| Exercise directions |
Which lines in the records below contain the word "bottom"? Copy each one out.

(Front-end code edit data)
-- Opening Marker --
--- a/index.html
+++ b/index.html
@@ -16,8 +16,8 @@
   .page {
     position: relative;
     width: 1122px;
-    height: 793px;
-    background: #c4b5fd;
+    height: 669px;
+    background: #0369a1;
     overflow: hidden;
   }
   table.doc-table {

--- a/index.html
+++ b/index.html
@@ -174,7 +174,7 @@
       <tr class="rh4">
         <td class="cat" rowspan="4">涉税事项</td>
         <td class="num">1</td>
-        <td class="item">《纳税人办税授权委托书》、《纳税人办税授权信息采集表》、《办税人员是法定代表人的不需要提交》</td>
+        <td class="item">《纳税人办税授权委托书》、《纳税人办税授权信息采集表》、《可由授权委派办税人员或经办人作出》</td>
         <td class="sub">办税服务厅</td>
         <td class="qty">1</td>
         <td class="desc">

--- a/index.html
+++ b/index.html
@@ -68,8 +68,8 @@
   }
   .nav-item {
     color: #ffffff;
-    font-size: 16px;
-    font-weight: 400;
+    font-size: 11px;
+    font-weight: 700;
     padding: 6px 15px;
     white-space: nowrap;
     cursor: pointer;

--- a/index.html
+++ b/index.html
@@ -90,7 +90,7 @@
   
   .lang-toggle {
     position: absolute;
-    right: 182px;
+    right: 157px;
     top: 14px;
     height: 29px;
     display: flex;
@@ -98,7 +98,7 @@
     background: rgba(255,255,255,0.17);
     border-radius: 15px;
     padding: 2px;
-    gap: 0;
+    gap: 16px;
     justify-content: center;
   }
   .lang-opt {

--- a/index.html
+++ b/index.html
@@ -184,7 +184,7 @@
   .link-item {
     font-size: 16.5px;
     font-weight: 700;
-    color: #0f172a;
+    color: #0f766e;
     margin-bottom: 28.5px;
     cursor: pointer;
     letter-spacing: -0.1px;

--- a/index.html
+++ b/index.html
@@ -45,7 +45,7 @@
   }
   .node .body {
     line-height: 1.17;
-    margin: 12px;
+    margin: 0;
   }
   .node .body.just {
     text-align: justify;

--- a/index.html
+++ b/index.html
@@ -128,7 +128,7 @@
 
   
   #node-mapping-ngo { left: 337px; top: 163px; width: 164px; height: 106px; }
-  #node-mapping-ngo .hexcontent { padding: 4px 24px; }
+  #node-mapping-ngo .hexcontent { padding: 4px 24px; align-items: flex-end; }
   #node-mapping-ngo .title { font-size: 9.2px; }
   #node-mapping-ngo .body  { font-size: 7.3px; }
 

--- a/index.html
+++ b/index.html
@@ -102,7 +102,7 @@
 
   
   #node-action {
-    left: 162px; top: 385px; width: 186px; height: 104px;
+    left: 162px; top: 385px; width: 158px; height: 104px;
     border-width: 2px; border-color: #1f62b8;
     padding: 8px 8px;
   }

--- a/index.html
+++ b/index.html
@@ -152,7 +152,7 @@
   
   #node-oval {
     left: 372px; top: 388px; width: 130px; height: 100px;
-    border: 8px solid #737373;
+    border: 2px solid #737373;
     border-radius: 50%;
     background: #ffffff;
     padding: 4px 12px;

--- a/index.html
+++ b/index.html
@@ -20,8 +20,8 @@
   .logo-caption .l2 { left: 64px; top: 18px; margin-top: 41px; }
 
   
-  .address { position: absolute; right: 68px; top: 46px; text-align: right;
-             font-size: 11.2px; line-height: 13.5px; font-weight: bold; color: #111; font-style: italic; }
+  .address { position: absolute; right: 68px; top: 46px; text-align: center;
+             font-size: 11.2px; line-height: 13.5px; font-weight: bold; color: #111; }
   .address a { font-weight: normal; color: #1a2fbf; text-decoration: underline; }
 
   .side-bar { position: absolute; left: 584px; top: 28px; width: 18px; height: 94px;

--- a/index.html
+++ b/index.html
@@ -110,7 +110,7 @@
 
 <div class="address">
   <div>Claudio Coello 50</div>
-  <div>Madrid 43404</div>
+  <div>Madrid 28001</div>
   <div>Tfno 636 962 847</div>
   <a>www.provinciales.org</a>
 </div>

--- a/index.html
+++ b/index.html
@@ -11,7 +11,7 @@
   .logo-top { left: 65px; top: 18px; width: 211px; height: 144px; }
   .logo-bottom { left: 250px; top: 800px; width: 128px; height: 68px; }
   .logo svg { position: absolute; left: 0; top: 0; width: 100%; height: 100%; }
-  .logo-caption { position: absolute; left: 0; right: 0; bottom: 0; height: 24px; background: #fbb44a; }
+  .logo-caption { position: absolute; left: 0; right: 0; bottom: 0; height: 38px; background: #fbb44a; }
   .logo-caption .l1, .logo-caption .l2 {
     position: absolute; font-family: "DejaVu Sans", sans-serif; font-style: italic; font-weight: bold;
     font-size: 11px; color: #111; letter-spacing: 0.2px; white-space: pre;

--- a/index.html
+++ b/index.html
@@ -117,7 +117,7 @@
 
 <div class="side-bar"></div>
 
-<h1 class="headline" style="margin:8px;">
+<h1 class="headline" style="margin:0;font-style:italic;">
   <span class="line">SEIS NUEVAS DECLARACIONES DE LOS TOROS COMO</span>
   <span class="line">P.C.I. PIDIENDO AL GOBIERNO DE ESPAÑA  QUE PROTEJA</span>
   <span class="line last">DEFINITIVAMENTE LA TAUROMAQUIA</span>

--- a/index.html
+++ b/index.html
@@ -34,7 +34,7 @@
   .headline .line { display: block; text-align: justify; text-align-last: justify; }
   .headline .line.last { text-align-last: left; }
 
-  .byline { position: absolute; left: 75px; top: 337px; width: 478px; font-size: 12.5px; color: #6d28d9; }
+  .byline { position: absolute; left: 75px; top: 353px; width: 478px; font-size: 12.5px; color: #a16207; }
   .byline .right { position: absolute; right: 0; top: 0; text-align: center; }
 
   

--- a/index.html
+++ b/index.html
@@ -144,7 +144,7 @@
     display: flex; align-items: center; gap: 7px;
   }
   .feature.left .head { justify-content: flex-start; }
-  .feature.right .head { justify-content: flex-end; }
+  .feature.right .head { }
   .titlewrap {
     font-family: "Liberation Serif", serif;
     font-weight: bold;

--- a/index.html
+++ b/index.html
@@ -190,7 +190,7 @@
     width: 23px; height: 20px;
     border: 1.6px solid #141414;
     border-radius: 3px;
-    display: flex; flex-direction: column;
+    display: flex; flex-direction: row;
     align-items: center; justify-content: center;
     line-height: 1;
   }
-- Closing Marker --
| Expected output |
     margin-bottom: 28.5px;
   .logo-bottom { left: 250px; top: 800px; width: 128px; height: 68px; }
-  .logo-caption { position: absolute; left: 0; right: 0; bottom: 0; height: 24px; background: #fbb44a; }
+  .logo-caption { position: absolute; left: 0; right: 0; bottom: 0; height: 38px; background: #fbb44a; }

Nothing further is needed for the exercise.